■ The problem ■
Each record must be copied in full and unchanged; any image it holds is excluded.

■ Source material ■
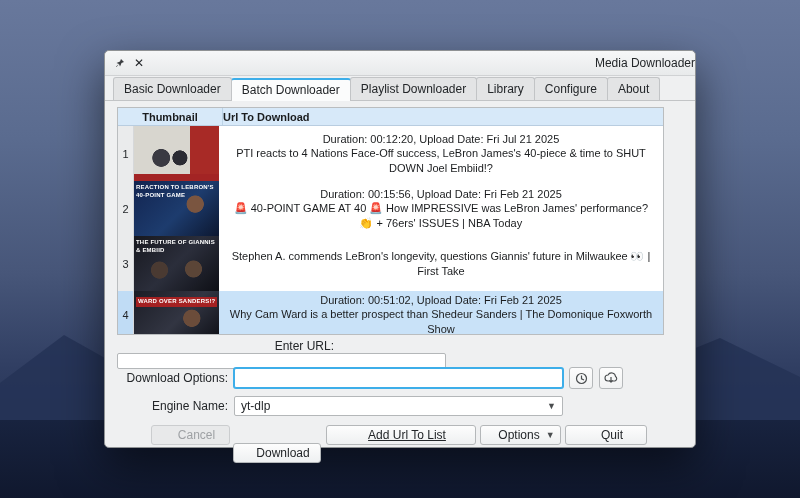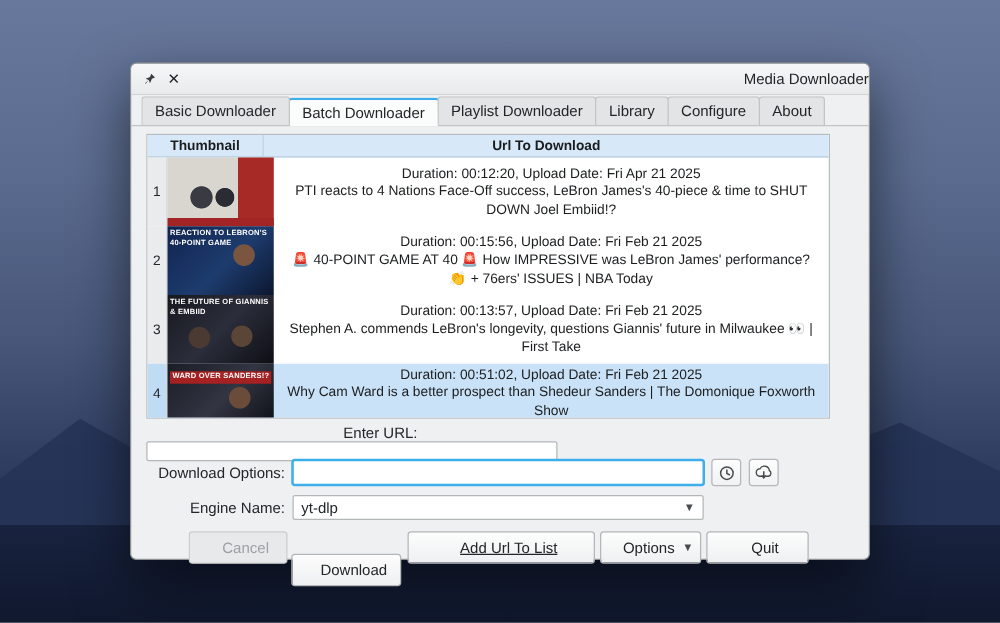"Thumbnail" .th1 { width: 93px -> 105px }
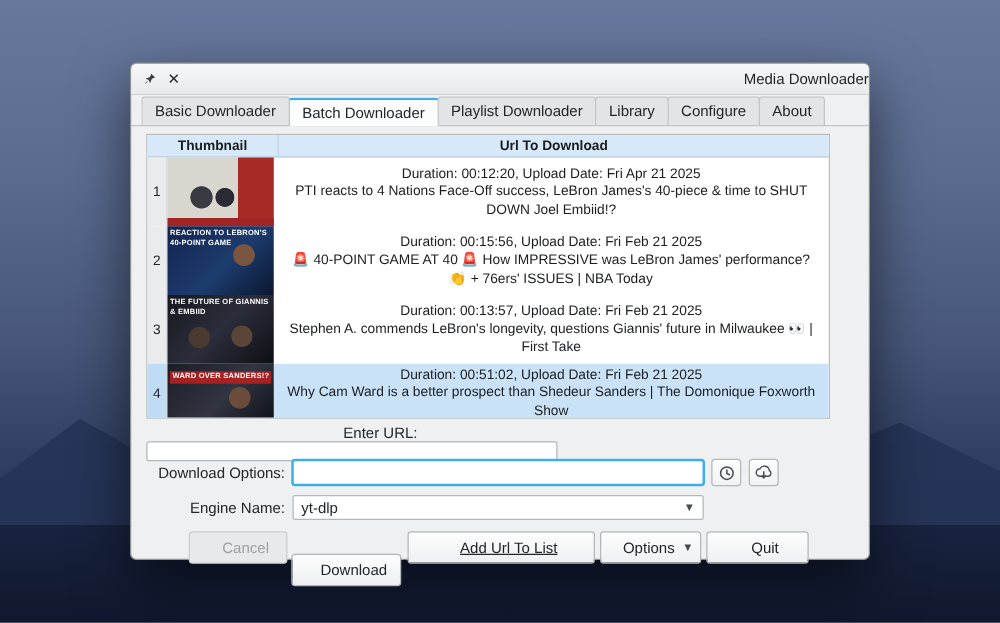"Url To Download" .th2 { text-align: center -> none }
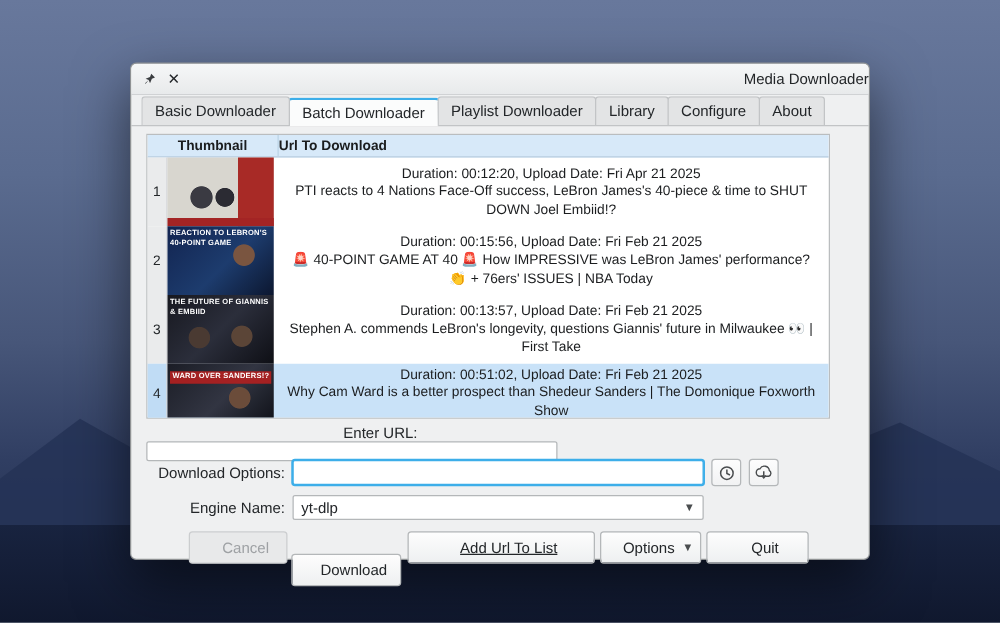"Duration: 00:12:20, Upload Date: Fri" div { text: Apr -> Jul }
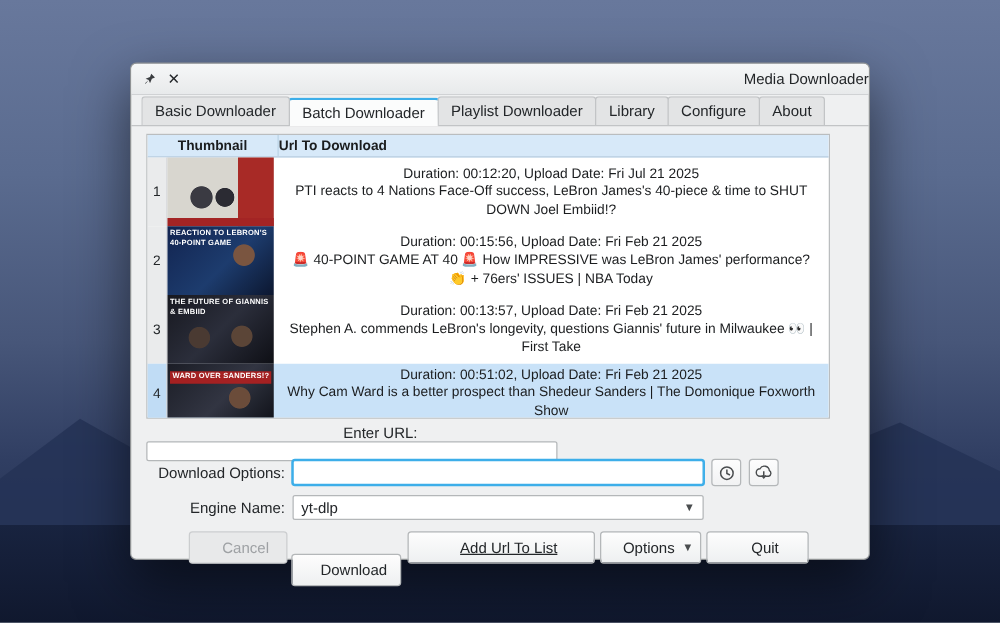"Duration: 00:13:57, Upload Date: Fri" div { html: <div>Duration: 00:13:57, Upload Date: Fri Feb 21 2025</div> -> none }
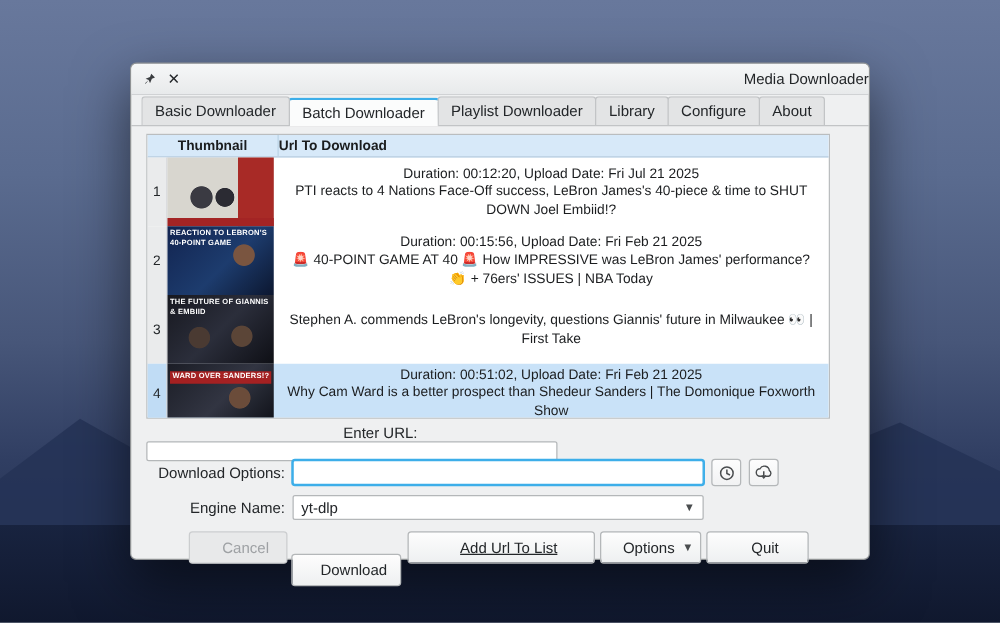"Cancel" .btn { height: 26px -> 20px }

■ Written response ■
"Thumbnail" .th1 { width: 93px -> 105px }
"Url To Download" .th2 { text-align: center -> none }
"Duration: 00:12:20, Upload Date: Fri" div { text: Apr -> Jul }
"Duration: 00:13:57, Upload Date: Fri" div { html: <div>Duration: 00:13:57, Upload Date: Fri Feb 21 2025</div> -> none }
"Cancel" .btn { height: 26px -> 20px }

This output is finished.